ENTRIES PROVIDED:
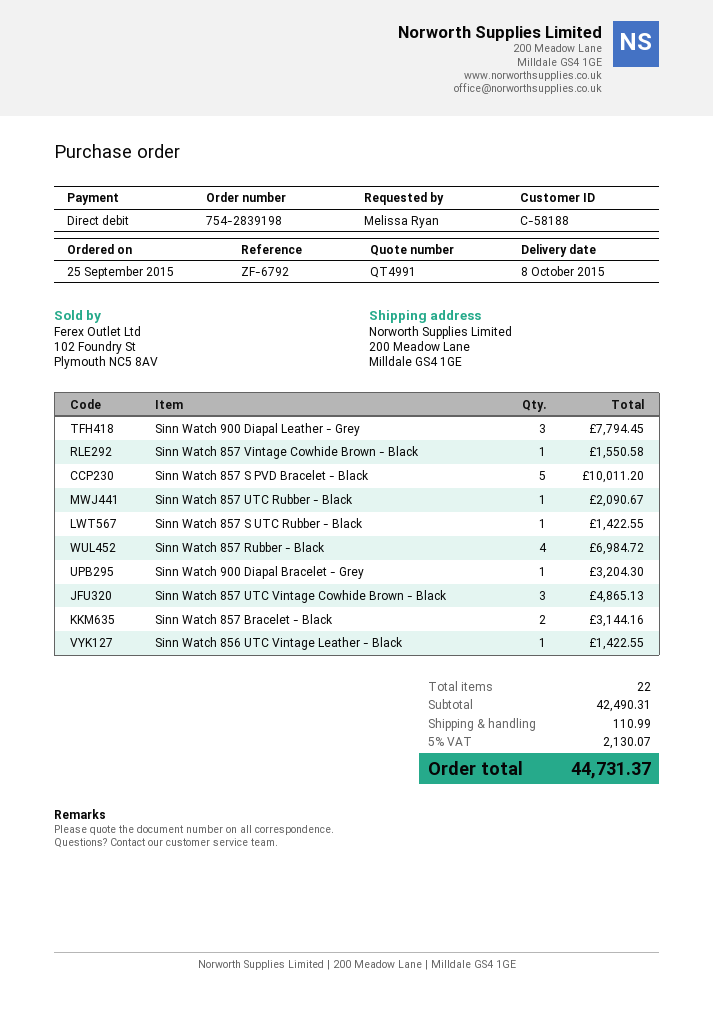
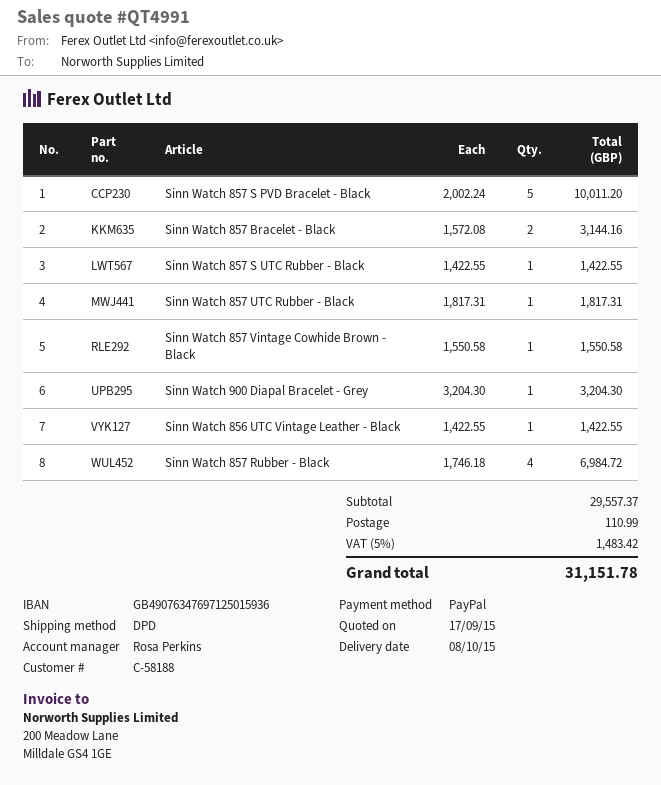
payment method: direct debit -> PayPal
Sinn Watch 900 Diapal Leather - Grey: 3 for 7794.45 -> none
Sinn Watch 857 UTC Rubber - Black: 1 for 2090.67 -> 1 for 1817.31
Sinn Watch 857 UTC Vintage Cowhide Brown - Black: 3 for 4865.13 -> none
subtotal: 42490.31 -> 29557.37
tax: 5% = 2130.07 -> 5% = 1483.42
total: 44731.37 -> 31151.78

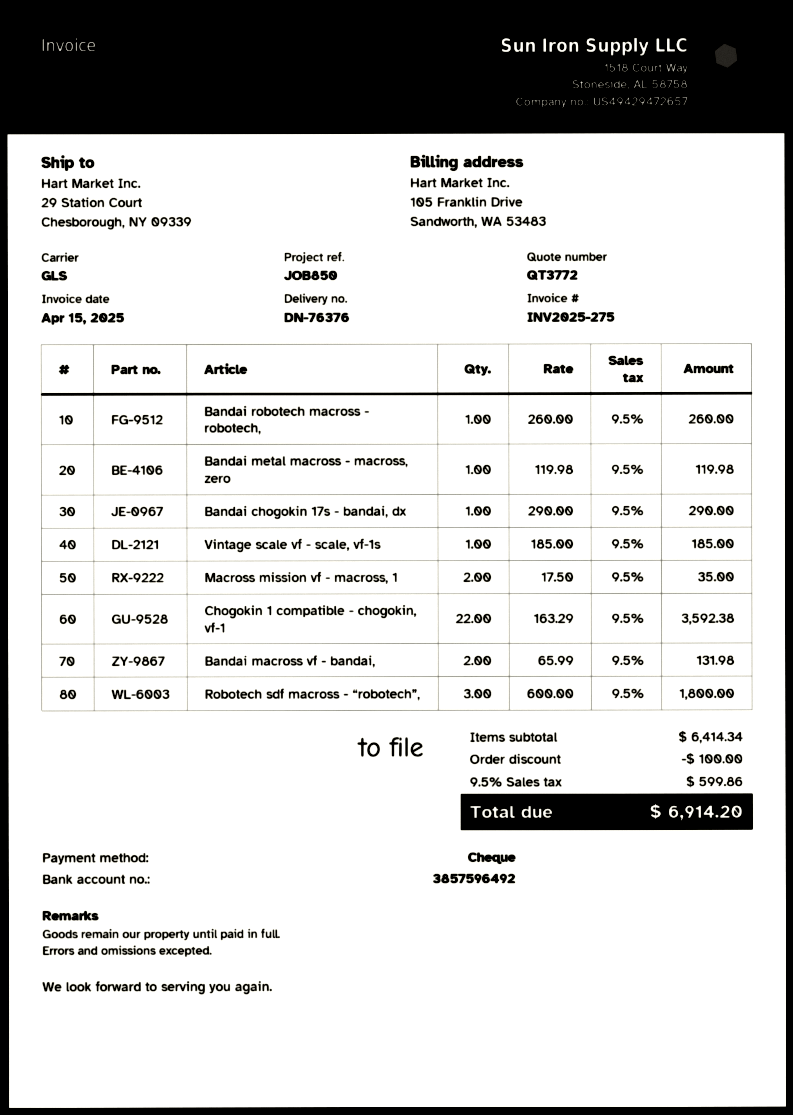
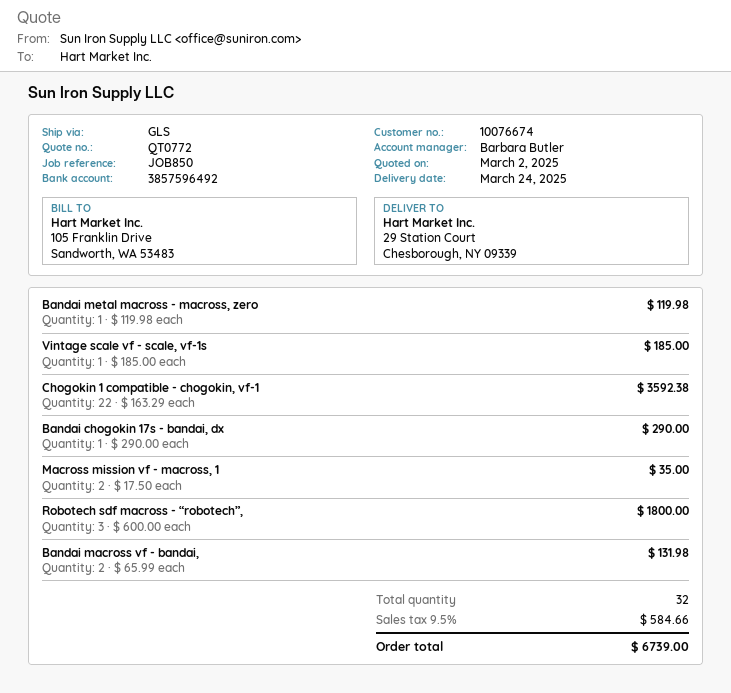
quote number: QT3772 -> QT0772
Bandai robotech macross - robotech,: 1 x 260.00 = 260.00 -> none
discount: 100.00 -> none
tax: 9.5% = 599.86 -> 9.5% = 584.66
total: 6914.20 -> 6739.00

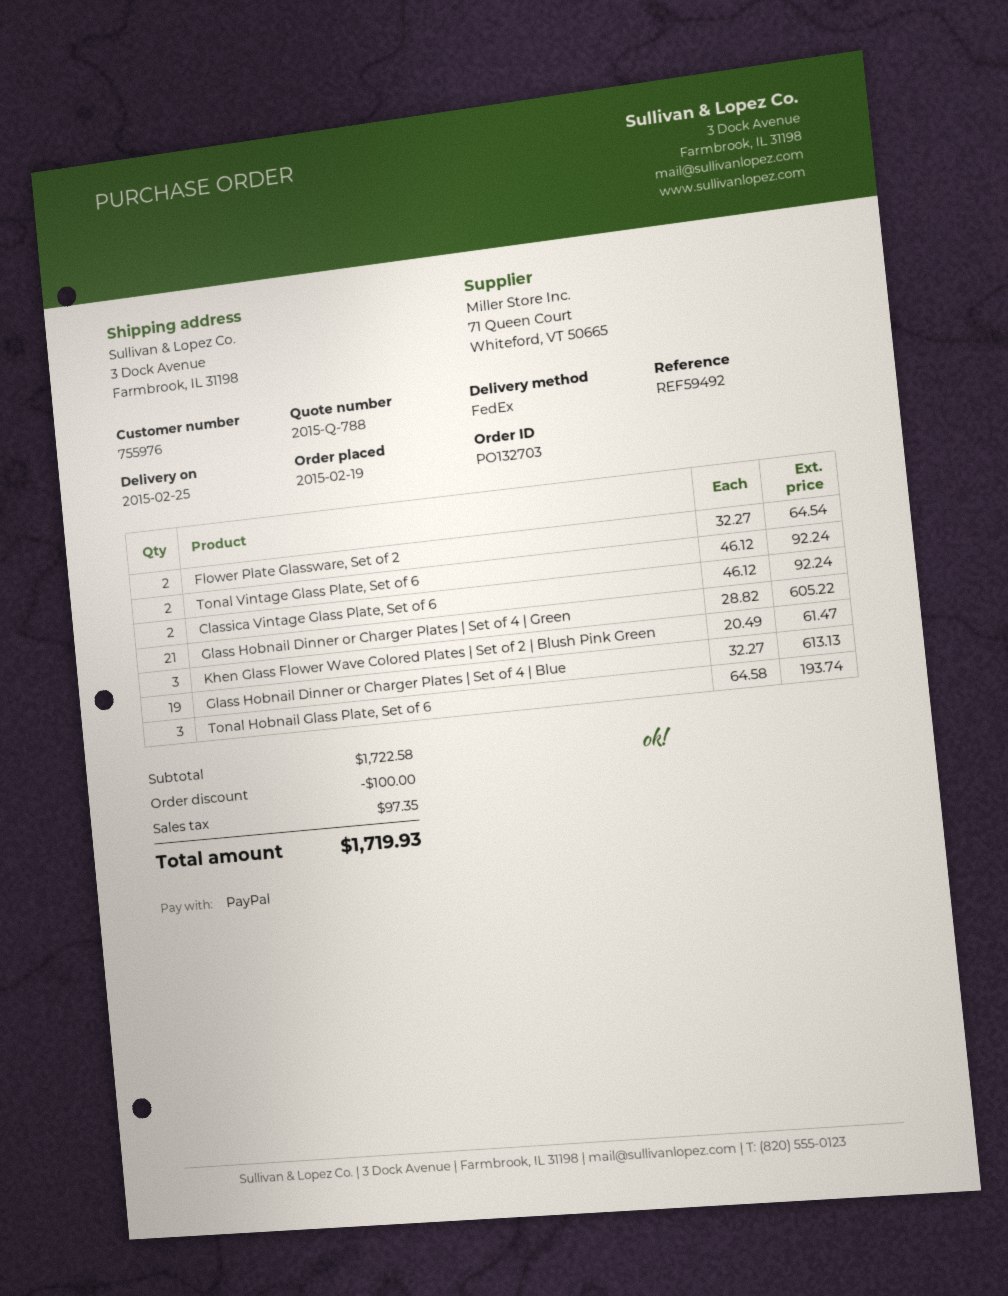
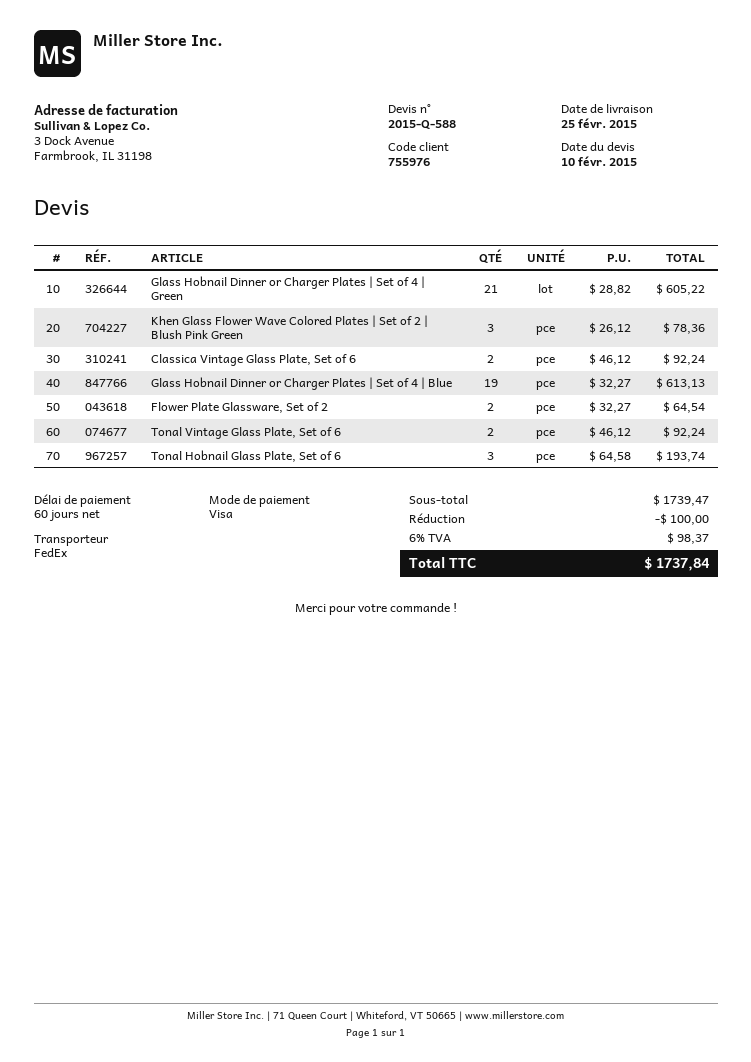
quote number: 2015-Q-788 -> 2015-Q-588
payment method: PayPal -> Visa
Khen Glass Flower Wave Colored Plates | Set of 2 | Blush Pink Green: 3 x 20.49 = 61.47 -> 3 x 26.12 = 78.36
subtotal: 1722.58 -> 1739.47
tax: 97.35 -> 98.37
total: 1719.93 -> 1737.84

TRY IT:
Print exactly the lines from the one containing "subtotal: 1722.58 -> 1739.47" through the last line of the records above, both included.

ANSWER SPACE:
subtotal: 1722.58 -> 1739.47
tax: 97.35 -> 98.37
total: 1719.93 -> 1737.84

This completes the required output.